Home   »   Geography   »   Glacial Landforms

Glacial Landforms, Formation, Types, Significance, Diagram

Glacial Landforms

Glacial Landforms: Glacial landforms are landforms that are produced by glaciers. The migration of massive ice sheets throughout the Quaternary glaciations is responsible for most of the current glacial landforms. In areas where there are no active glaciers or glaciation processes at the moment, glacial landforms can still be found.

A straight row of stakes placed across a glacier will gradually assume a curved shape as they descend the valley, demonstrating that the glacier moves more quickly in the middle than at the edges.

What is a Glacier?

A glacier is a sizable and huge ice mass that travels slowly across land. Typically, glaciers take on the form of a tongue, being wider at the source and getting smaller as they descend. Despite not being a liquid, a glacier moves gently under the constant pressure of snow that has accumulated above. The middle, where there are few obstacles, has the fastest rate of movement. The friction caused by the valley sides and valley floors prevent the sides and bottom from moving forward. 97.2% of the water on Earth is in the oceans and inland seas, compared to 2.1% in glaciers.

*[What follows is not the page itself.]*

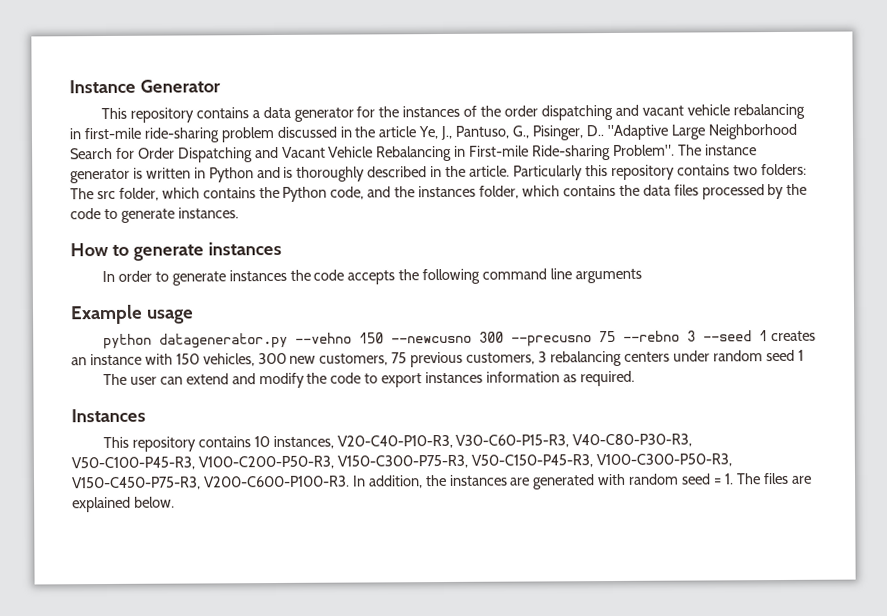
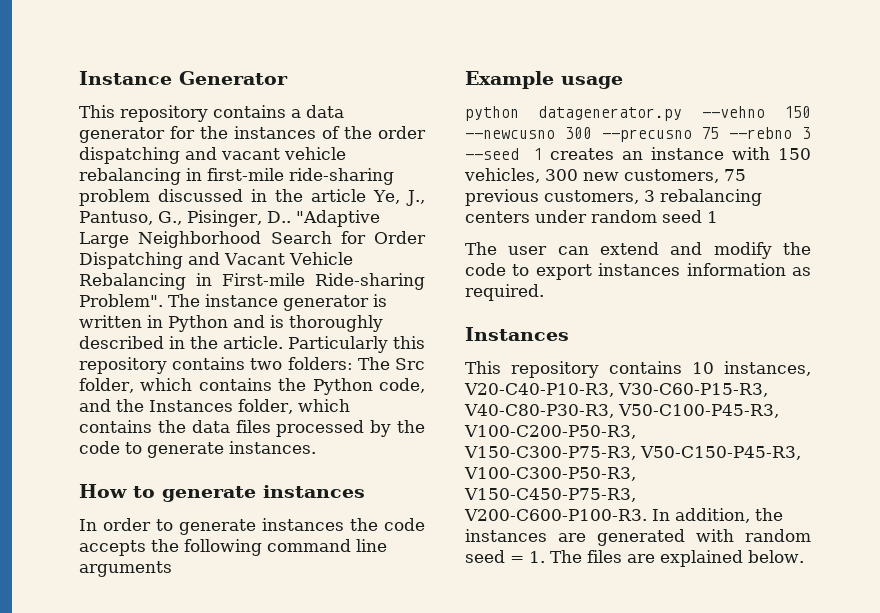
- Particularly this repository contains two folders: The src folder, which contains the Python code, and the instances folder, which contains the data files processed by the code to generate instances.
+ Particularly this repository contains two folders: The Src folder, which contains the Python code, and the Instances folder, which contains the data files processed by the code to generate instances.

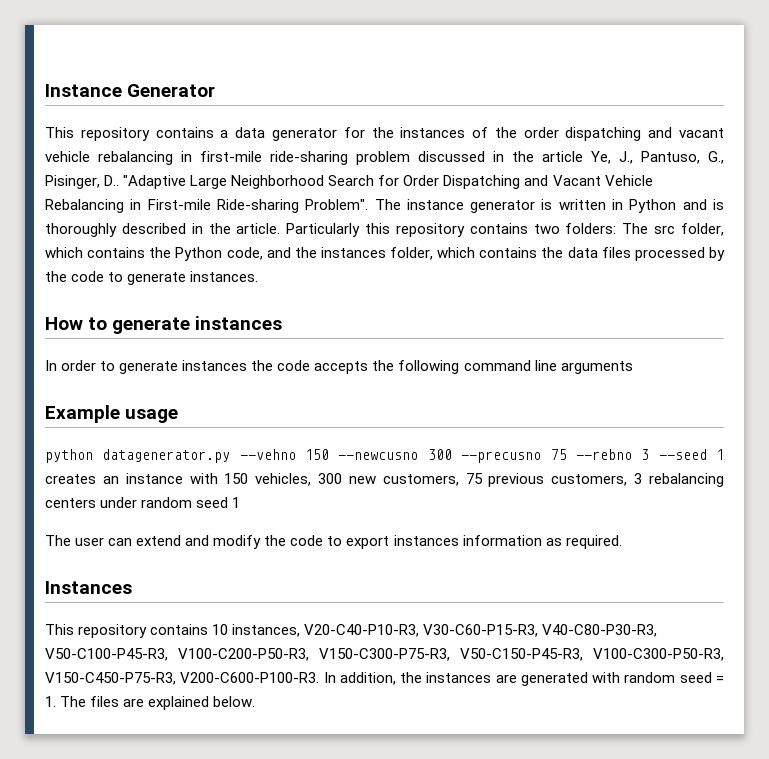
- Particularly this repository contains two folders: The Src folder, which contains the Python code, and the Instances folder, which contains the data files processed by the code to generate instances.
+ Particularly this repository contains two folders: The src folder, which contains the Python code, and the instances folder, which contains the data files processed by the code to generate instances.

Glacial Landforms Formation

In locations where more snow accumulates each year than melts, glaciers start to form. The snow starts to compress right away when it falls, or it gets denser and more densely packed. Firnification is the process through which snow condenses into glacial firn (thick, granular ice). The firn grains combine into a massive mass of solid ice when the ice gets thick enough, which takes around 50 metres (160 feet). The glacier starts to calve as a result of its weight. A glacier’s many components move at various rates. The glacier’s centre, flowing ice, advances more quickly than its base.

Landforms by Glaciers

Glaciations typically result in depositional features in the lowlands and erosional features in the highlands. It uses two techniques to erode its valley: plucking and abrasion.

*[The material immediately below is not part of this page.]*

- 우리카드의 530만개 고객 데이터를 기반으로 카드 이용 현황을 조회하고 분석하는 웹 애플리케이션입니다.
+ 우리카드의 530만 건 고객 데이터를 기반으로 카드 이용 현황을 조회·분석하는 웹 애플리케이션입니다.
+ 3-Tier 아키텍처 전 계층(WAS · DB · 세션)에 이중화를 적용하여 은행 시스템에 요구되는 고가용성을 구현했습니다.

Plucking: Glaciers pull out individual blocks and drag them away by freezing the joints and beds of underlying rocks.

Glacier abrasion: The debris that is frozen into it causes the glacier to scratch, scrape, polish, and scour the valley floor.

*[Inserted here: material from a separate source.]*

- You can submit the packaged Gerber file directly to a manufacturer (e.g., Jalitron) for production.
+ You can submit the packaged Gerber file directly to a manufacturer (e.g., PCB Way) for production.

There are mainly two types of glacial landforms: Depositional and Erosional

Glacial Landforms Depositional

Landscapes in mid- and high-latitude alpine regions have been significantly shaped by glaciers. The main glacial depositional landforms include

  • Drumlins
  • Esker
  • Glacial Till

Drumlins

These flat, oval-shaped topographies resemble ridges and are largely made of glacial till together with significant amounts of gravel and sand. It develops as a result of the glacier’s cracks allowing rock debris to fall underneath heavily weighted ice. Drumlins’ long axes go parallel to the direction in which the ice is moving. The movement of the glaciers is shown by drumlins. The steeper of the two ends, the Stoss end is utilised to face the ice flow.

Esker

One of the most spectacular landforms created by fluvioglacial deposits is the esker. They are often made of gravel and cleaned sand. The size and shape of the eskers vary. Water seeps down around the borders of glaciers or flows on top of the ice when it melts. These waters collect beneath the glacier and run in a channel beneath the ice-like streams. These streams have ice-formed banks and flow above the ground. When the ice melts, very coarse materials, such as stones and blocks, combined with a few small fragments of rock debris, settle down in the valley of ice beneath the glacier and are then visible as the twisting ridge known as Esker.

Glacial Till

Glacial till is the unsorted coarse and fine detritus that meltwater glaciers release. There is some quantity of rock debris that is washed down and deposited that is tiny enough to be carried by such melt-water streams. Outwash deposits are a type of glaciofluvial deposit. The outwash sediments are diverse and fairly stratified.

Moraines

They are extensive ridges of glacial till deposits. Long ridges of debris called terminal moraines are left by glaciers at their toes. Along the sides parallel to the glacial troughs, lateral moraines develop. Ground moraines are the uneven sheets of till that many retreating valley glaciers leave on their valley bottoms.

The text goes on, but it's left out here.